Dataset items:
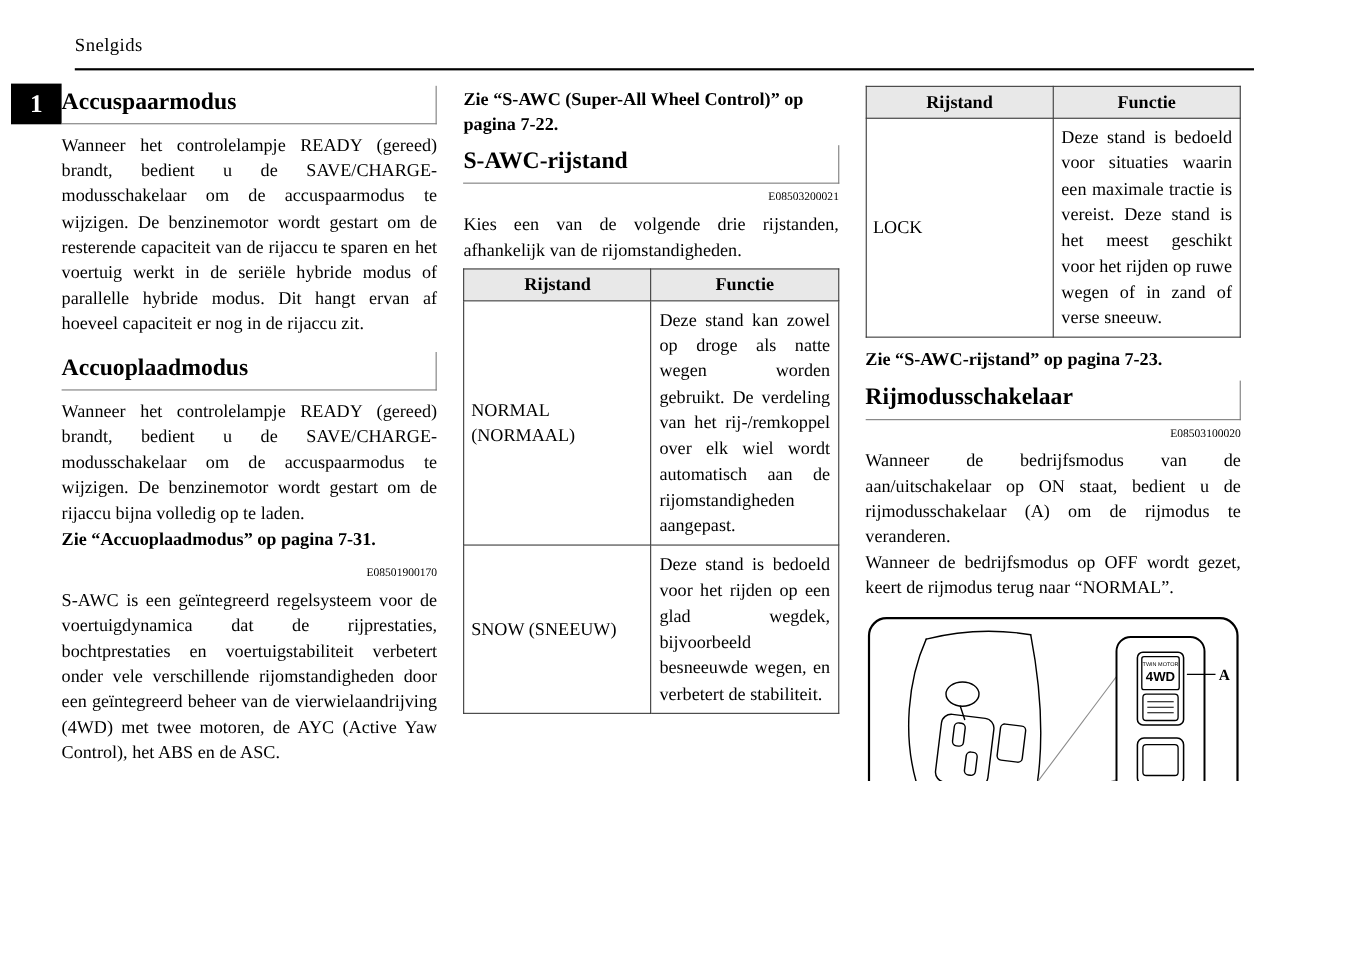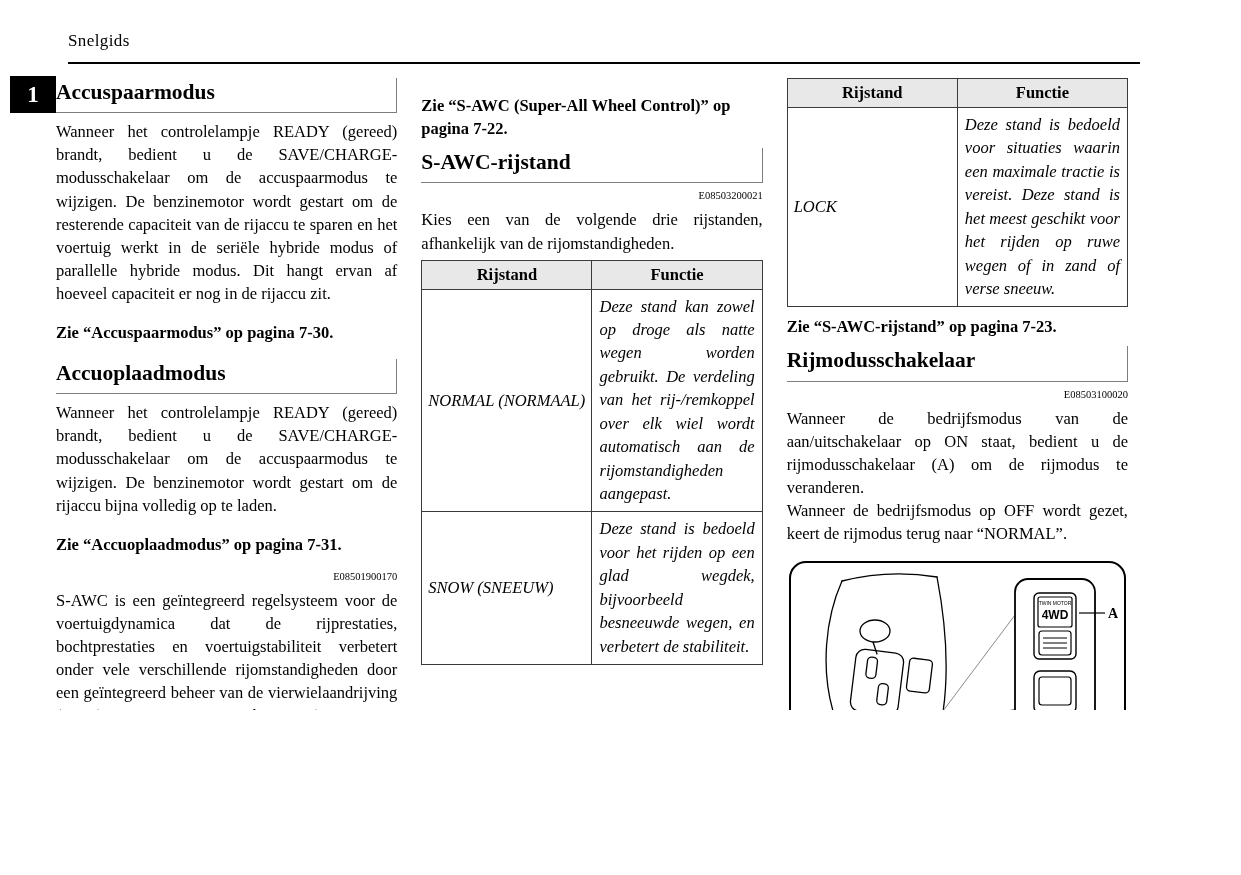--- a/index.html
+++ b/index.html
@@ -21,7 +21,7 @@
                    border-bottom:1.5px solid #7d7d7d; border-right:1.5px solid #7d7d7d; margin-bottom:7px; }
   .ecode { text-align:right; font-size:10.5px; margin:0 0 7px; }
   .body-text { font-size:16.5px; line-height:1.4; text-align:justify; }
-  .ref-text { font-size:16.5px; font-weight:bold; line-height:1.4; margin-top:16px; }
+  .ref-text { font-size:16.5px; font-weight:bold; line-height:1.4; margin-top:0; }
   .mt8 { margin-top:8px; }
 
   table.mode-table { width:100%; border-collapse:collapse; margin-top:5px; table-layout:fixed; }

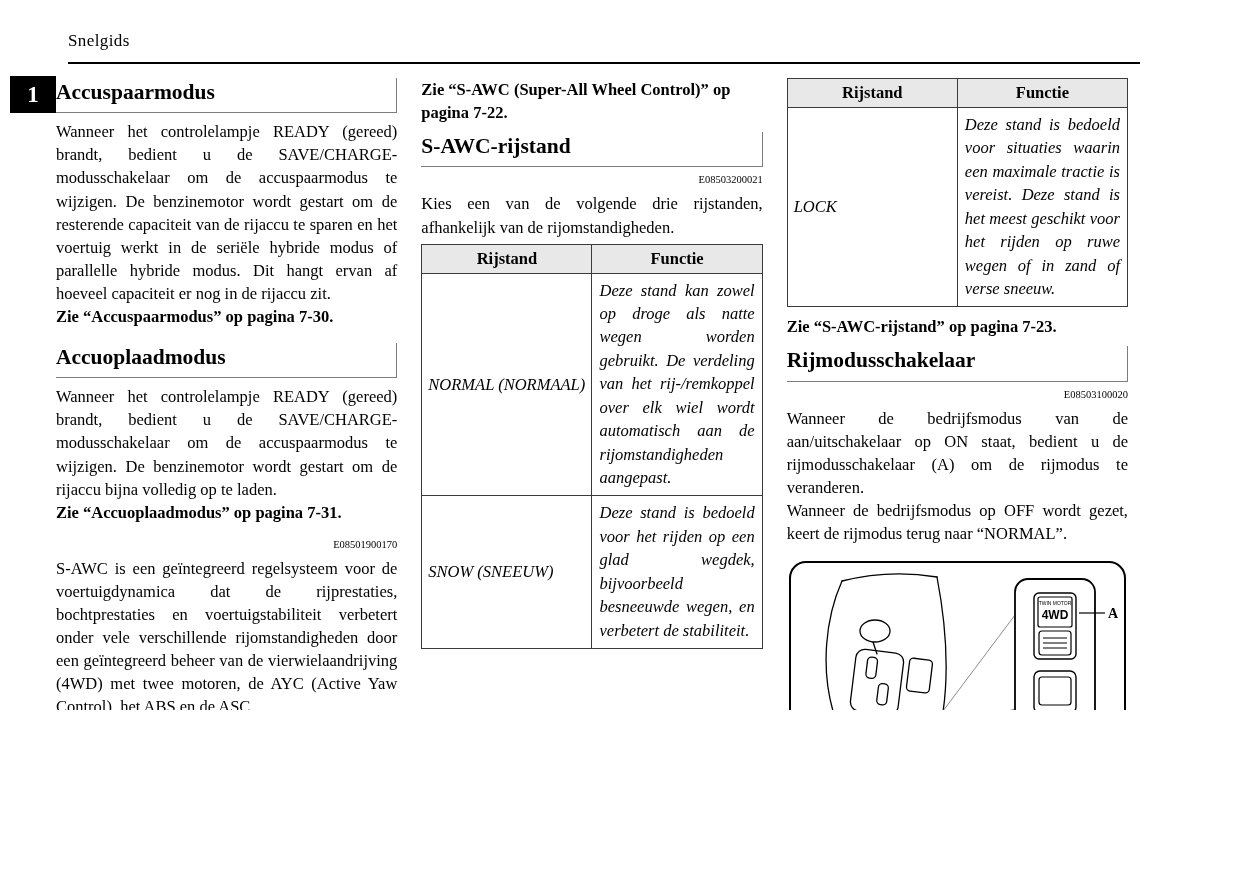--- a/index.html
+++ b/index.html
@@ -27,7 +27,7 @@
   table.mode-table { width:100%; border-collapse:collapse; margin-top:5px; table-layout:fixed; }
   .mode-table th { border:1.5px solid #3a3a3a; background:#e8e8e8; font-size:16.5px; font-weight:bold;
                    padding:4px 12px; text-align:center; }
-  .mode-table td { border:1.5px solid #3a3a3a; font-size:16.5px; line-height:1.42;font-style:italic; }
+  .mode-table td { border:1.5px solid #3a3a3a; font-size:16.5px; line-height:1.42; }
   td.mode-name { width:49.5%; text-align:left; vertical-align:middle; padding:4px 6px; }
   td.mode-func { text-align:justify; vertical-align:top; padding:5px 7px 6px; }
 

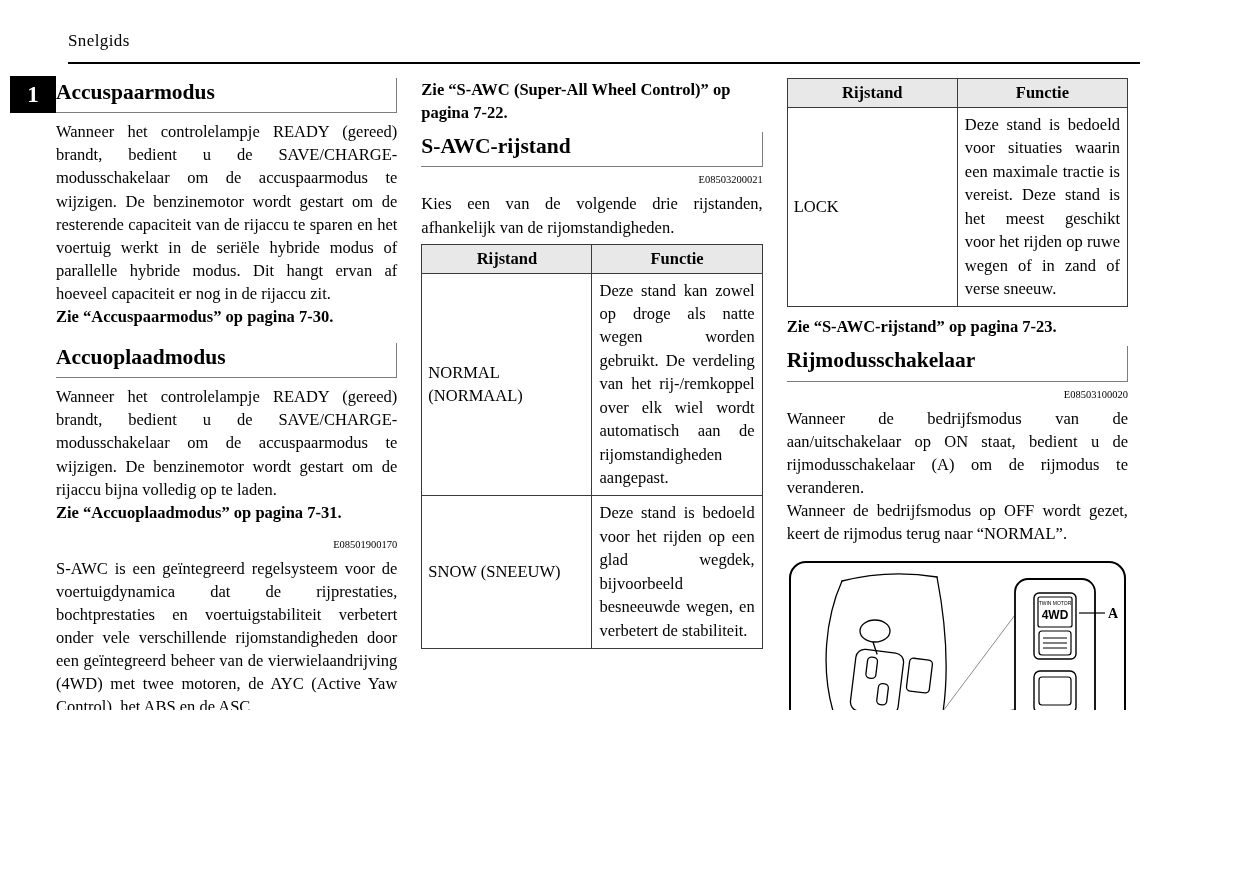--- a/index.html
+++ b/index.html
@@ -55,7 +55,6 @@
       <div class="section">
         <h2 class="section-title">Accuspaarmodus</h2>
         <p class="body-text">Wanneer het controlelampje READY (gereed) brandt, bedient u de SAVE/CHARGE-modusschakelaar om de accuspaarmodus te wijzigen. De benzinemotor wordt gestart om de resterende capaciteit van de rijaccu te sparen en het voertuig werkt in de seriële hybride modus of parallelle hybride modus. Dit hangt ervan af hoeveel capaciteit er nog in de rijaccu zit.</p>
-        <p class="ref-text">Zie “Accuspaarmodus” op pagina 7-30.</p>
       </div>
 
       <div class="section">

Exercise directions >>
In the entries above, find each line with the word "body" and show it.

Expected answer >>
   .body-text { font-size:16.5px; line-height:1.4; text-align:justify; }
         <p class="body-text">Wanneer het controlelampje READY (gereed) brandt, bedient u de SAVE/CHARGE-modusschakelaar om de accuspaarmodus te wijzigen. De benzinemotor wordt gestart om de resterende capaciteit van de rijaccu te sparen en het voertuig werkt in de seriële hybride modus of parallelle hybride modus. Dit hangt ervan af hoeveel capaciteit er nog in de rijaccu zit.</p>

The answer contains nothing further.